# Captain Beefheart



## Zeniyama (Jul 20, 2009)

There are few artists who I've admired as much as the Captain. So, I decided to make a thread for him.

Why do I like Captain Beefheart so much? It's difficult to say. He definitely didn't write the most conventional music ever, or the most beautiful, but there's something about the sound of his music... I just love it!

My favourite album of his is either _Lick My Decals Off, Baby_, or _Ice Cream for Crow_.

So, are there any other Beefheart fans on this forum?


----------



## andruini (Apr 14, 2009)

I love him! Unfortunately, I didn't ever listen to anything past Trout Mask Replica and Safe as Milk.. Those two are, however, two of my favorite albums.. He's such a unique musician..


----------



## Zeniyama (Jul 20, 2009)

I remember the first song I ever heard of Beefheart's was Electricity, and it just completely blew my mind when I first heard it. When I first heard _Trout Mask Replica_, I was a bit confused, but after a couple of listens it's become one of my favourite albums. It's just so... fast and bulbous!


----------



## Aramis (Mar 1, 2009)

I know and like Trout Mask Replica. Guys like him are the only one extremely avant-garde music that I enjoy.


----------



## Zeniyama (Jul 20, 2009)

I believe that what makes _Trout Mask Replica_ such a good album is the genuineness of it. Even though many of the songs defy what most any person would define as music, it has a sincere feeling about it, and it's actually done very well.


----------



## Zeniyama (Jul 20, 2009)

For anyone interested, on Youtube there's a set of videos of Captain Beefheart singing live on a French TV show. My favourite's a split between "Safe as Milk" (



) and "Big Eyed Beans from Venus" (



).


----------



## Landon (Sep 7, 2009)

Sorry never got into him as his music was tuneless as can be.


----------



## Mark Harwood (Mar 5, 2007)

"Clear Spot" is hugely enjoyable, and more accessible than Trout Mask. The latter's lyrics are powerful if you take the trouble to investigate. The song "Electricity" leaves a little hot spot in your brain. But for me, "Clear Spot" is the one.


----------



## Weston (Jul 11, 2008)

I understand he is a painter now. I find I like his art a lot more than his music. I listened to him a bit because of his relationship with Zappa, but had trouble getting past that Wolfman Jack voice. For a time I thought he and Wolfman were the same person, just like the rumor that Zappa and Leon Redbone were the same.

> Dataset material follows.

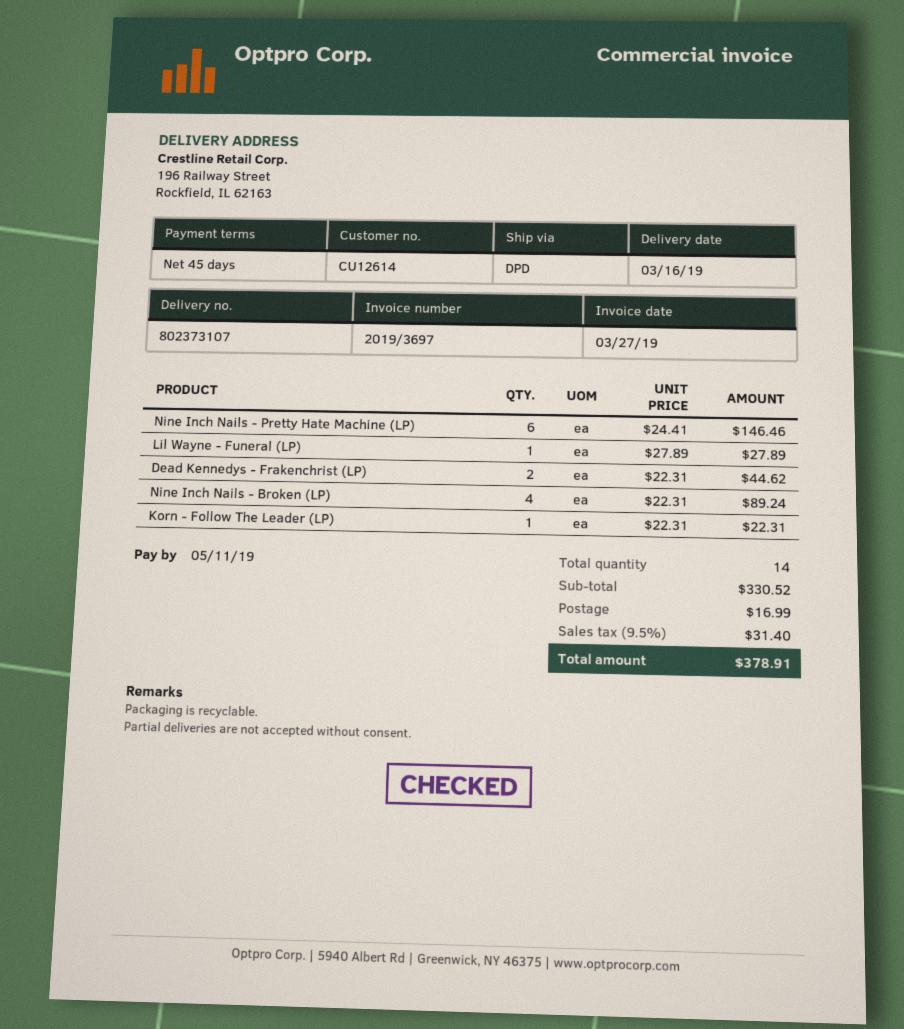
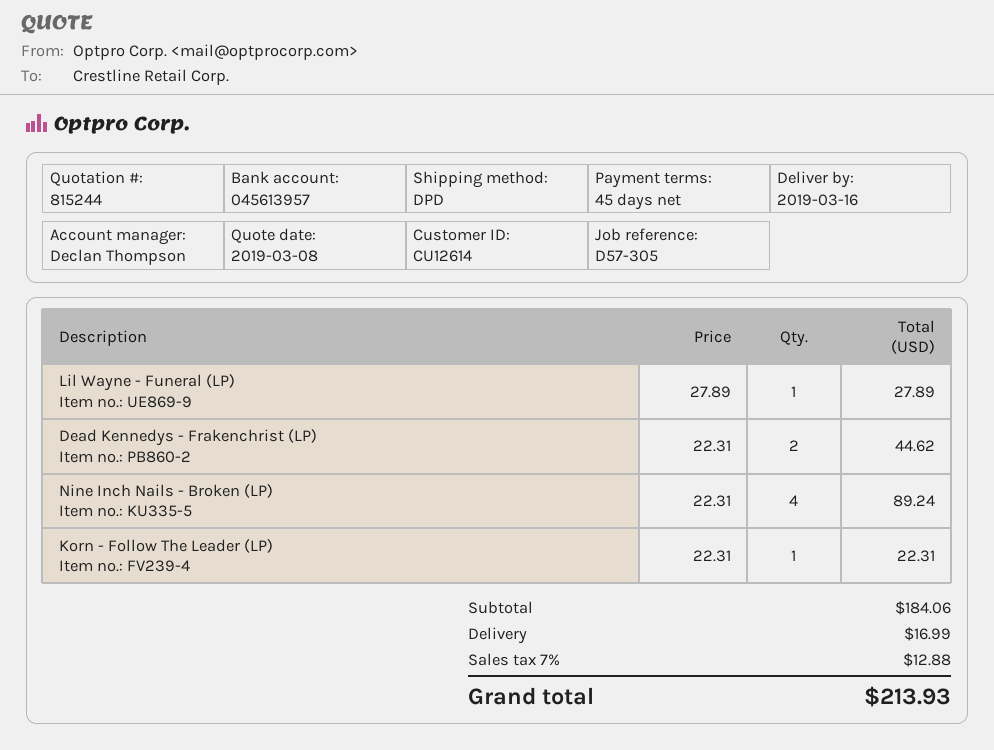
Nine Inch Nails - Pretty Hate Machine (LP): 6 x 24.41 = 146.46 -> none
subtotal: 330.52 -> 184.06
tax: 9.5% = 31.40 -> 7% = 12.88
total: 378.91 -> 213.93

He certainly had some interesting musical ideas, and the Magic Band always seemed to pull them off for him. I like the way he used traditional blues melodies but with lopsided rhythms. I believe he once stated that he didn't like music to hypnotize, hence the quirky rhythms.


----------



## Zeniyama (Jul 20, 2009)

Yes, he did write with some rather strange rhythms. I remember seeing a sheet music score that someone had written for one of his songs, and the time signature changed between 3/4, 3/8, 2/4, 11/32, 5/16, 4/4, and 2/8 within the first 13 measures.


----------



## Argus (Oct 16, 2009)

*Don Van Vliet*

The Captain has left this ship.


----------



## Geronimo (Dec 3, 2010)

Sad news. He was one of my favourite artists. Trout Mask Replica, The Spotlight Kid, Clear Spot, Doc at the Radar Station... I still listen to them regularly.


----------



## starthrower (Dec 11, 2010)

Landon said:


> Sorry never got into him as his music was tuneless as can be.


Not really. Everybody goes for Trout Mask because it's the most famous. Try the two-fer CD The Spotlight Kid/Clear Spot. It's much more accessible.


----------



## elgar's ghost (Aug 8, 2010)

Let's not forget CB was also one of the very few vocalists who could actually sound like a genuine bluesman. Only Tom Waites can come close IMO.


----------